RECORDS SUPPLIED
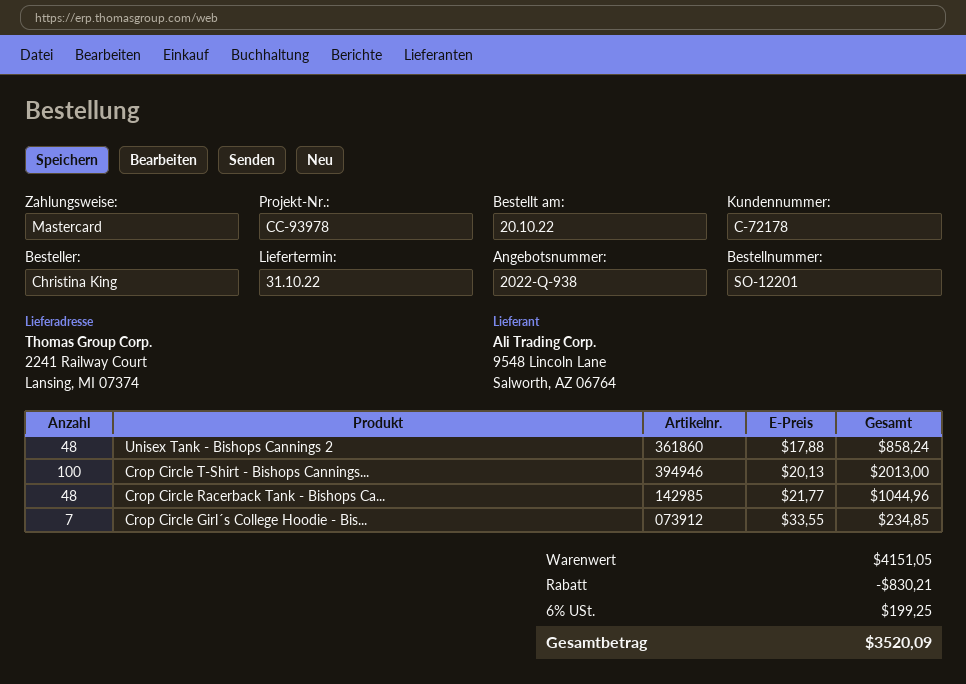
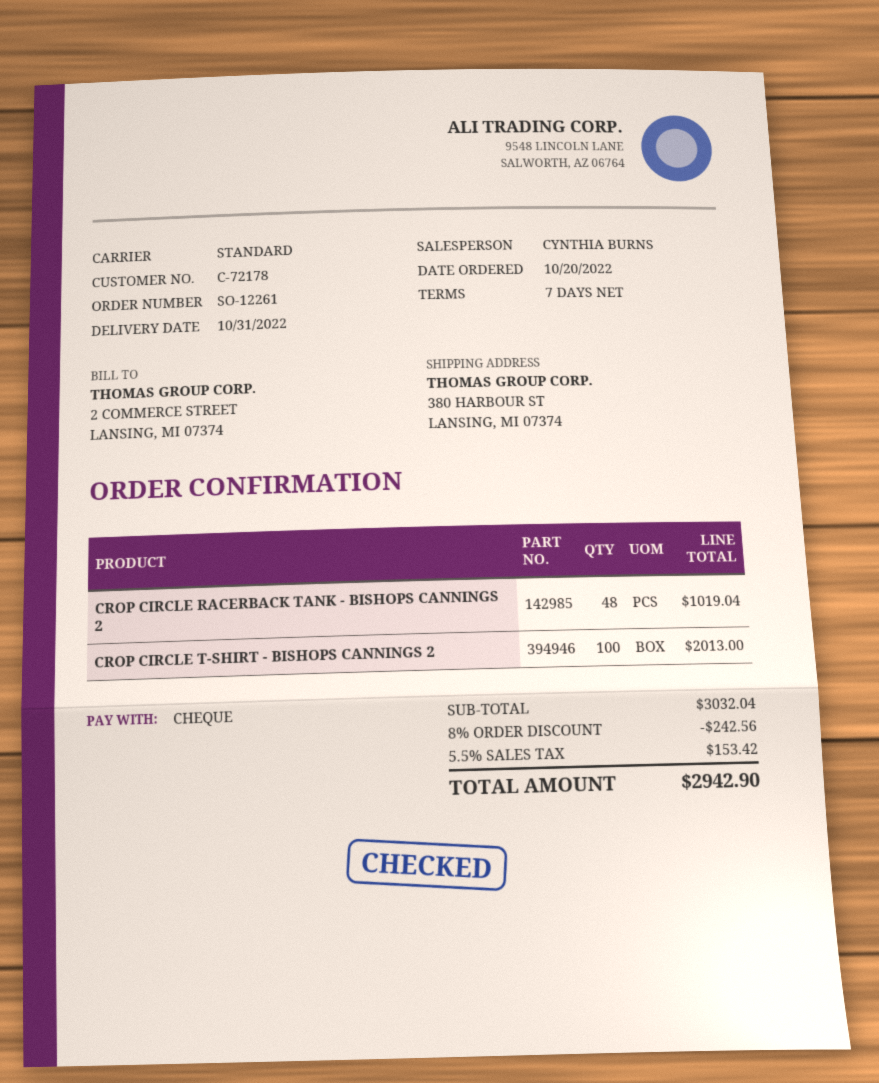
order number: SO-12201 -> SO-12261
payment method: Mastercard -> cheque
ship to: 2241 Railway Court, Lansing, MI 07374 -> 380 HARBOUR ST, LANSING, MI 07374
Unisex Tank - Bishops Cannings 2: 48 for 858.24 -> none
Crop Circle Racerback Tank - Bishops Ca...: 48 for 1044.96 -> 48 for 1019.04
Crop Circle Girl´s College Hoodie - Bis...: 7 for 234.85 -> none
subtotal: 4151.05 -> 3032.04
discount: 830.21 -> 242.56
tax: 6% = 199.25 -> 5.5% = 153.42
total: 3520.09 -> 2942.90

INSTRUCTIONS TO FOLLOW
The response should contain every record above exactly as written, and none of the pictures.

PROBLEM SOLUTION
order number: SO-12201 -> SO-12261
payment method: Mastercard -> cheque
ship to: 2241 Railway Court, Lansing, MI 07374 -> 380 HARBOUR ST, LANSING, MI 07374
Unisex Tank - Bishops Cannings 2: 48 for 858.24 -> none
Crop Circle Racerback Tank - Bishops Ca...: 48 for 1044.96 -> 48 for 1019.04
Crop Circle Girl´s College Hoodie - Bis...: 7 for 234.85 -> none
subtotal: 4151.05 -> 3032.04
discount: 830.21 -> 242.56
tax: 6% = 199.25 -> 5.5% = 153.42
total: 3520.09 -> 2942.90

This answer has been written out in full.